O melhor ou o mais irritante álbum dos Pink Floyd, hoje, como há 30 anos, continua a dividir as opiniões.

de ambos os lados da lua



É a obra-prima dos Pink Floyd. Dizem uns. É uma desilusão, o álbum dos efeitos gratuitos, dizem outros. Poucos discos terão causado tanta discórdia no seio dos apreciadores do Rock Progressivo como esta “monstruosidade” de efeitos especiais e produção “over the top”, que ainda hoje divide as opiniões.

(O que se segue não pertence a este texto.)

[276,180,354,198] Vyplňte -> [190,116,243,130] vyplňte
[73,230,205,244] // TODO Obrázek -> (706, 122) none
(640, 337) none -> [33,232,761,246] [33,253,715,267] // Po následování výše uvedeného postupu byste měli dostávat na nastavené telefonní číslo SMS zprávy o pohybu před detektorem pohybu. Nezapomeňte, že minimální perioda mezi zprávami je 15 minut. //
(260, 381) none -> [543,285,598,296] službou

Eduardo Mota, 45 anos, professor, “melómano militante”, sócio fundador da Associação Cultural “Portugal Progressivo”, criador dos portais das bandas Amazing Blondel e Gryphon, e de outros como os de Maddy Prior e Van der Graaf Generator, e ainda o generalista Portugal Progressivo, e Álvaro Silveira, 38 anos, economista, “maluco por música, especialmente progressiva” estão de acordo que os Pink Floyd foram uma das bandas mais importantes do Progressivo. Mas, quando toca a “Dark Side of the Moon”, posicionam-se em lados contrários da barricada.

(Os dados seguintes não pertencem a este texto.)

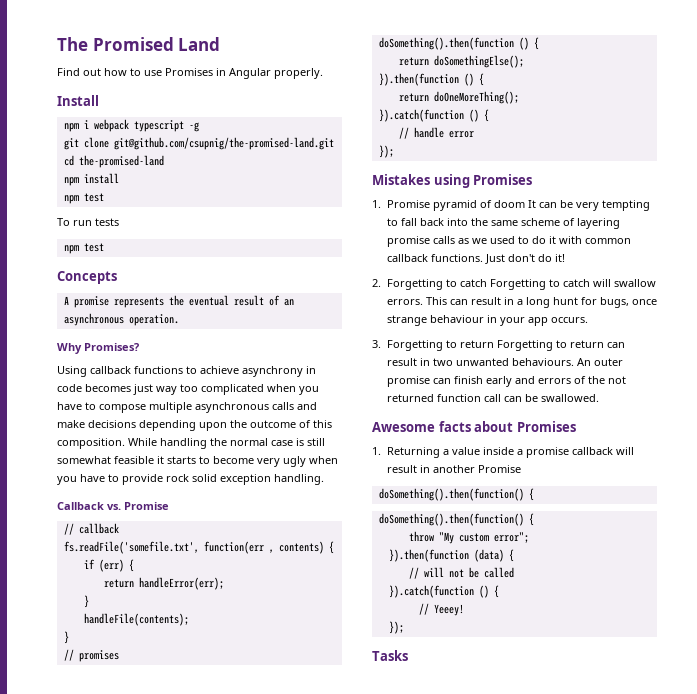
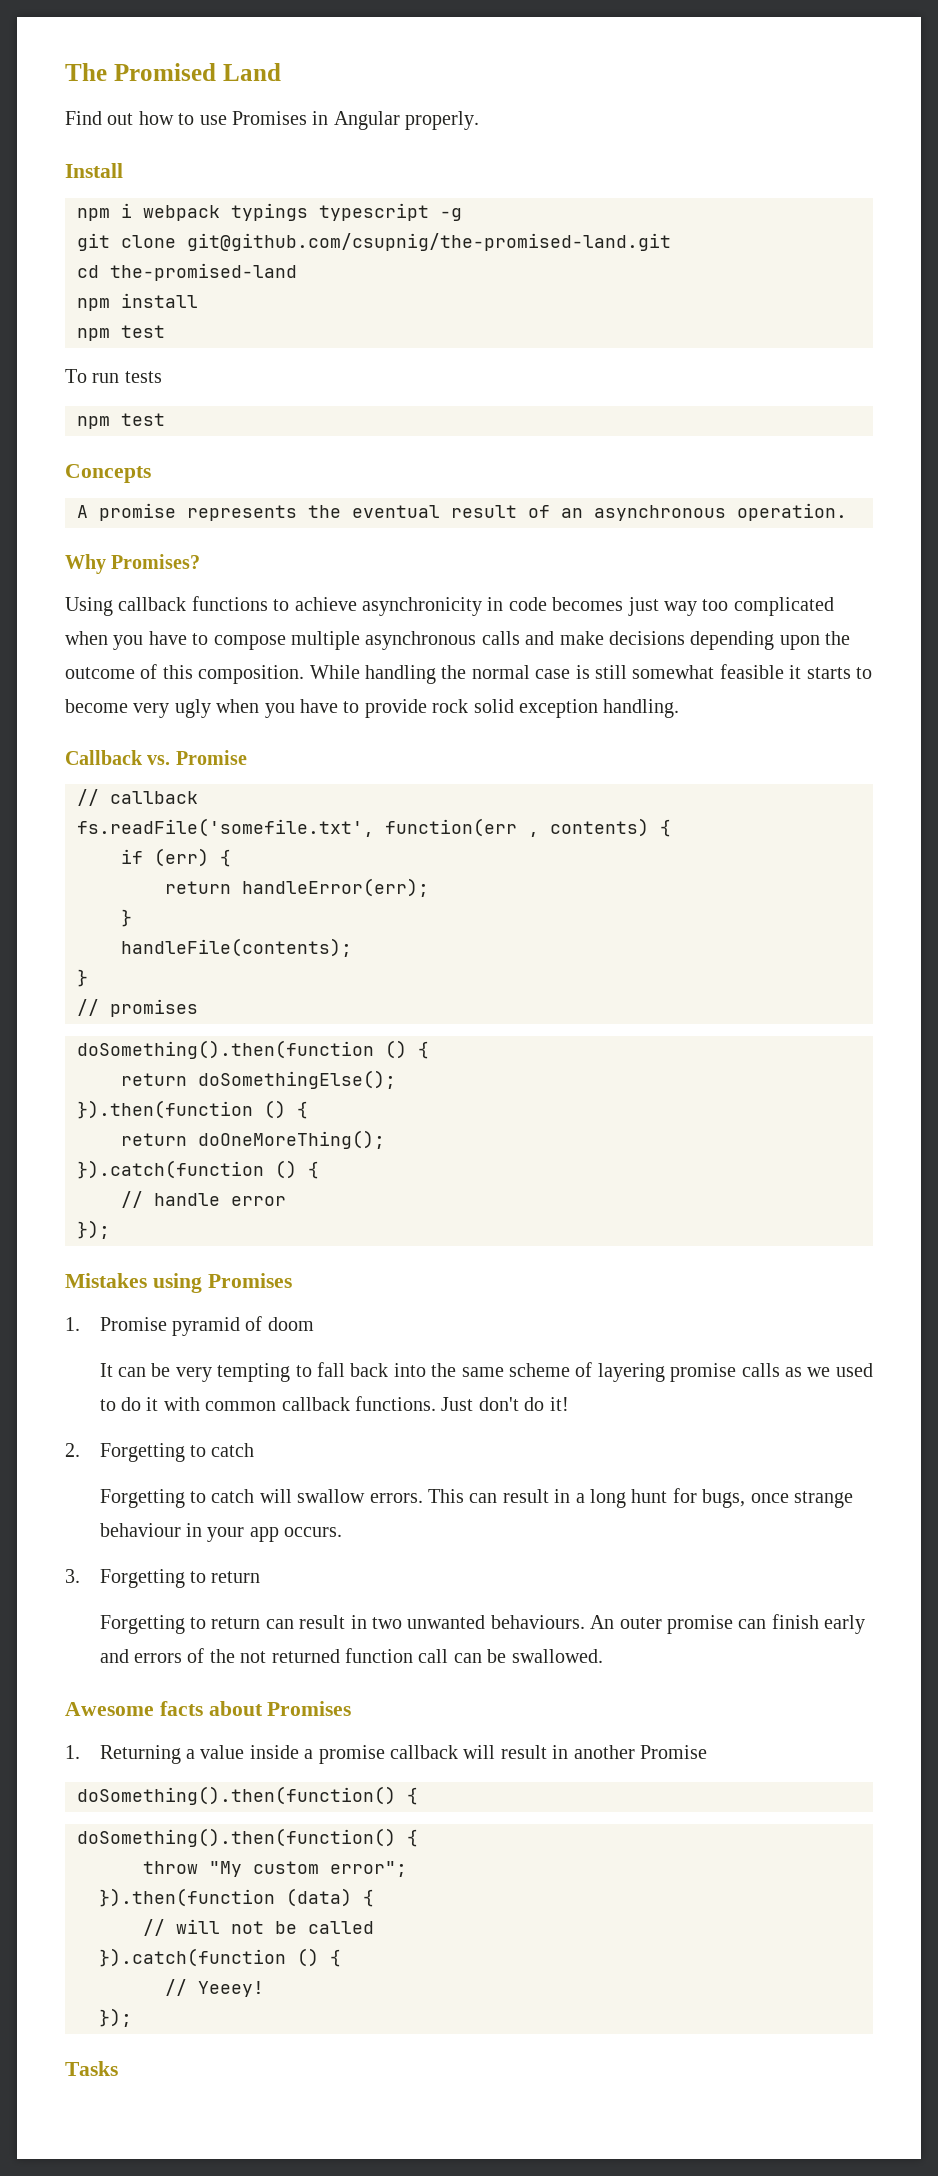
(129, 125) none -> [231,203,308,221] typings
[242,366,303,377] asynchrony -> [362,597,482,616] asynchronicity
(525, 204) none -> (314, 1324) //
(487, 283) none -> (255, 1450) //
(494, 344) none -> (261, 1577) //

Álvaro chegou ao Progressivo quando já se agitavam as bandeiras negras do “punk”. “Quem iniciava a sua adolescência na segunda metade dos anos 70 tinha duas alternativas. Ou alinhava com o processo revolucionário em curso que chegava de Londres e pendurava alfinetes na roupa e na face, gritando ‘no future’, ou assumia a nostalgia de um passado imediato e embarcava no mundo do progressivo e do sinfónico.” Optou pela segunda hipótese, juntando-se a uma tertúlia de amigos para quem os Yes, os Led Zeppelin ou os Genesis representavam o “crème de la crème” do Progressivo. “Havia uma coisa que nos unia, o ‘The Dark Side of the Moon’. Era o disco que tinha mais audições. Individuais e coletivas. Só para ouvir ou também para dançar. Para confirmar um detalhe ou como evento conceptual. Com ou sem apoio de substâncias proibidas. Com namoradas ou sem elas. Em casa ou no liceu. Qual ‘The Lamb Lies Down on Broadway’, qual ‘Close to the Edge’, qual ‘Houses of the Holly’, ‘The Dark Side’ era o denominador comum.”

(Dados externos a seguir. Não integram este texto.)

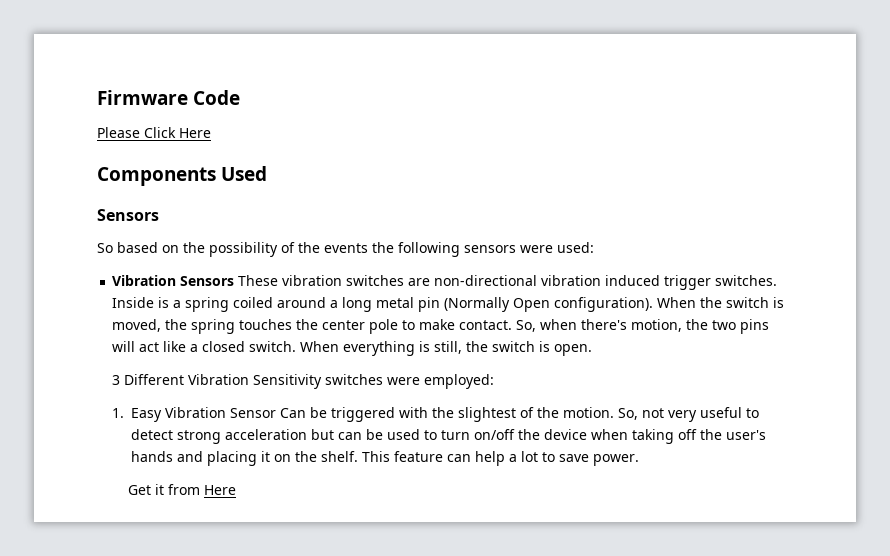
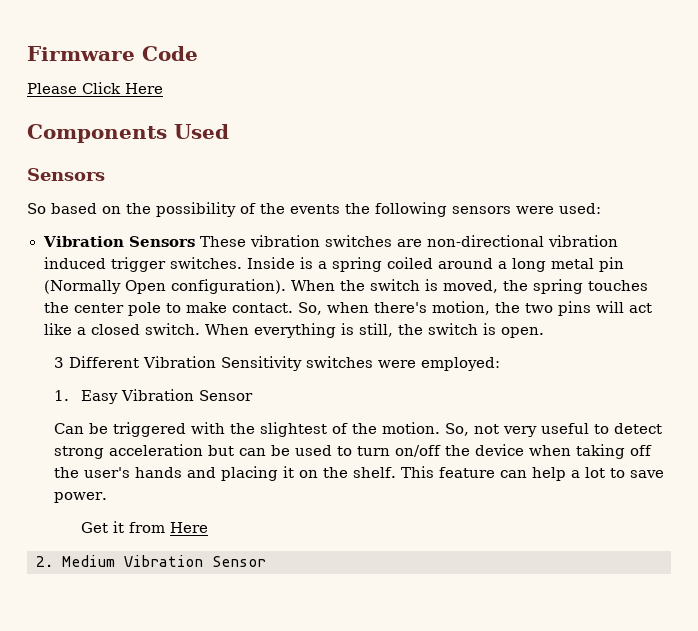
(277, 413) none -> (253, 395) //
(236, 490) none -> [36,555,266,567] // 2. Medium Vibration Sensor

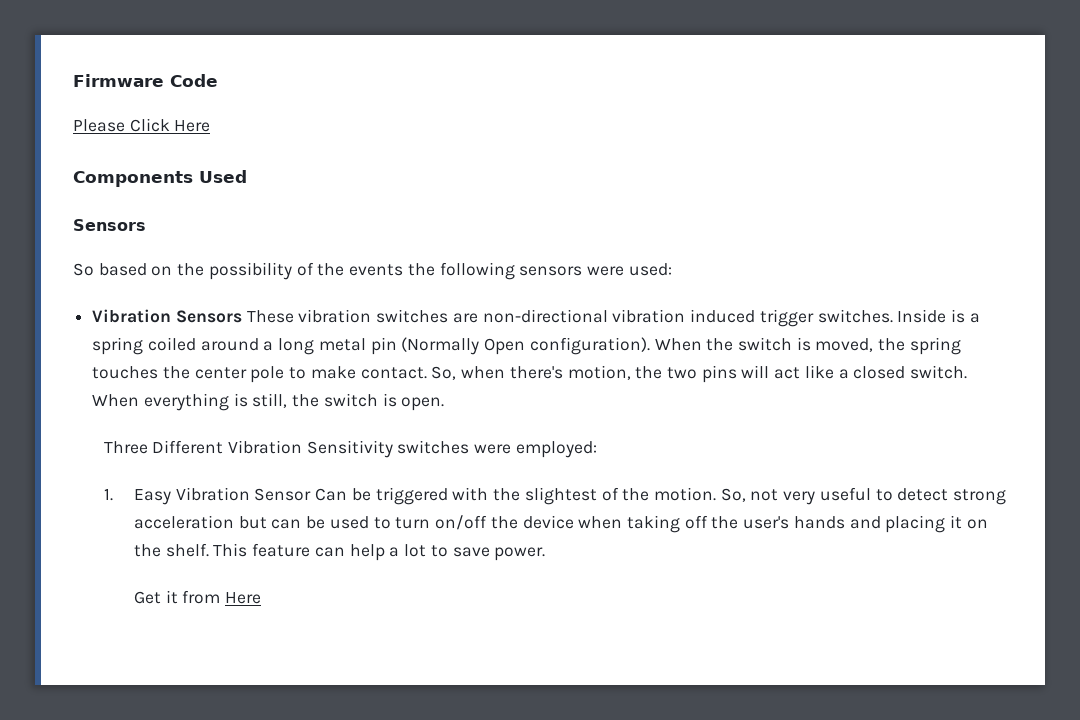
[53,357,64,368] 3 -> [103,441,148,454] Three
(253, 395) // -> (312, 494) none
[36,555,266,567] // 2. Medium Vibration Sensor -> (262, 598) none

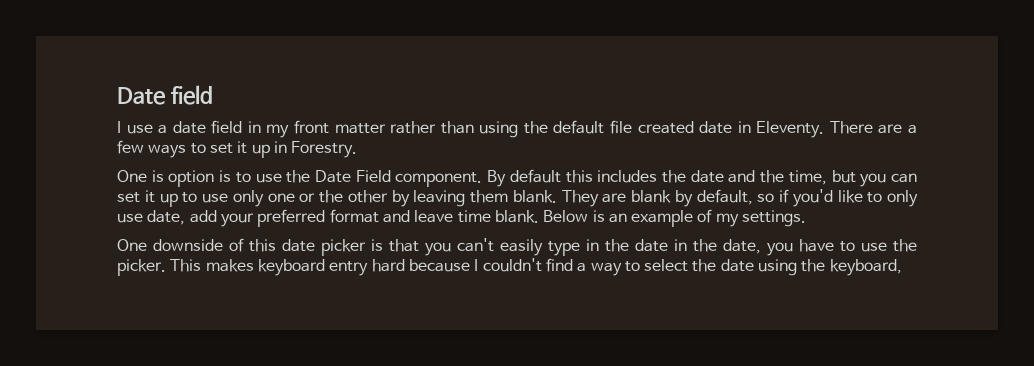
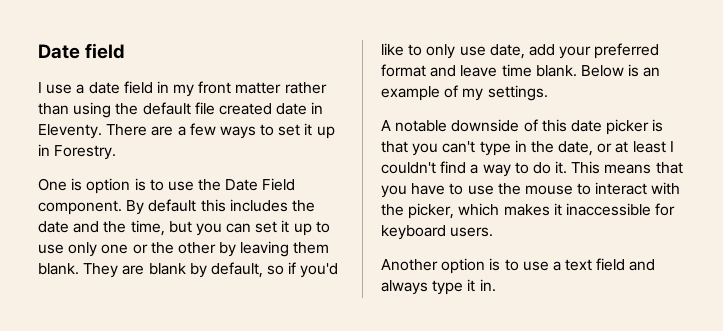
[117,239,147,251] One -> [381,120,448,132] A notable
[500,239,543,256] easily -> (476, 147) none
[635,239,917,256] [117,259,470,276] date in the date, you have to use the picker. This makes keyboard entry hard because -> [558,141,666,156] date, or at least
[644,259,902,276] select the date using the keyboard, -> [532,161,683,174] [381,182,681,198] [381,203,676,219] [381,225,494,240] [381,258,656,274] [381,279,496,295] do it. This means that you have to use the mouse to interact with the picker, which makes it inaccessible for keyboard users. // Another option is to use a text field and always type it in.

Já Eduardo Mota, dez anos mais velho, contextualiza de outra forma o seu contacto com o pomo da discórdia. “Chegado de véspera ao admirável universo sonoro do Rock Progressivo, num momento em que procurava consolidar os meus valores musicais, o disco dos Pink Floyd, para além de desiludir, veio confundir a seleção em curso. Para um lado ficavam Beatles, Stones, Deep Purple, Grand Funk, Black Sabbath e quejandos, os rejeitados. Para o outro, os fascinantes Gentle Giant, Van der Graaf Generator, Genesis, Yes, Tangerine Dream, Renaissance, Soft Machine, Caravan e os… Pink Floyd.” “Dark Side of the Moon”, contudo, provocou-lhe uma profunda deceção. Os Pink Floyd, que antes “surpreendiam com álbuns arrojados como ‘Atom Heart Mother’, ‘Meddle’ ou ‘Ummagumma’”, os mesmos “que meia dúzia de anos antes, em pleno psicadelismo, ousavam assinar ‘Astronomy Domine’, uma peça premonitória do próprio Progressivo”, eram agora os Pink Floyd que “não ousavam nada, apenas alindavam”. “Não aprofundavam, preferiam simplificar. Não surpreendiam, preocupavam-se em agradar. Não experimentavam, optavam por investir com retorno mais que garantido.” Eduardo não lhes perdoou. “Não comprei o disco. Nem desejei que alguém mo oferecesse numa ocasião festiva. Irritei-me até, sempre que o ouvia passar na telefonia, na discoteca, no intervalo de uma sessão cinematográfica, ou ao ser ‘tocado’ num baile provinciano pelo ‘jazz’ de serviço.”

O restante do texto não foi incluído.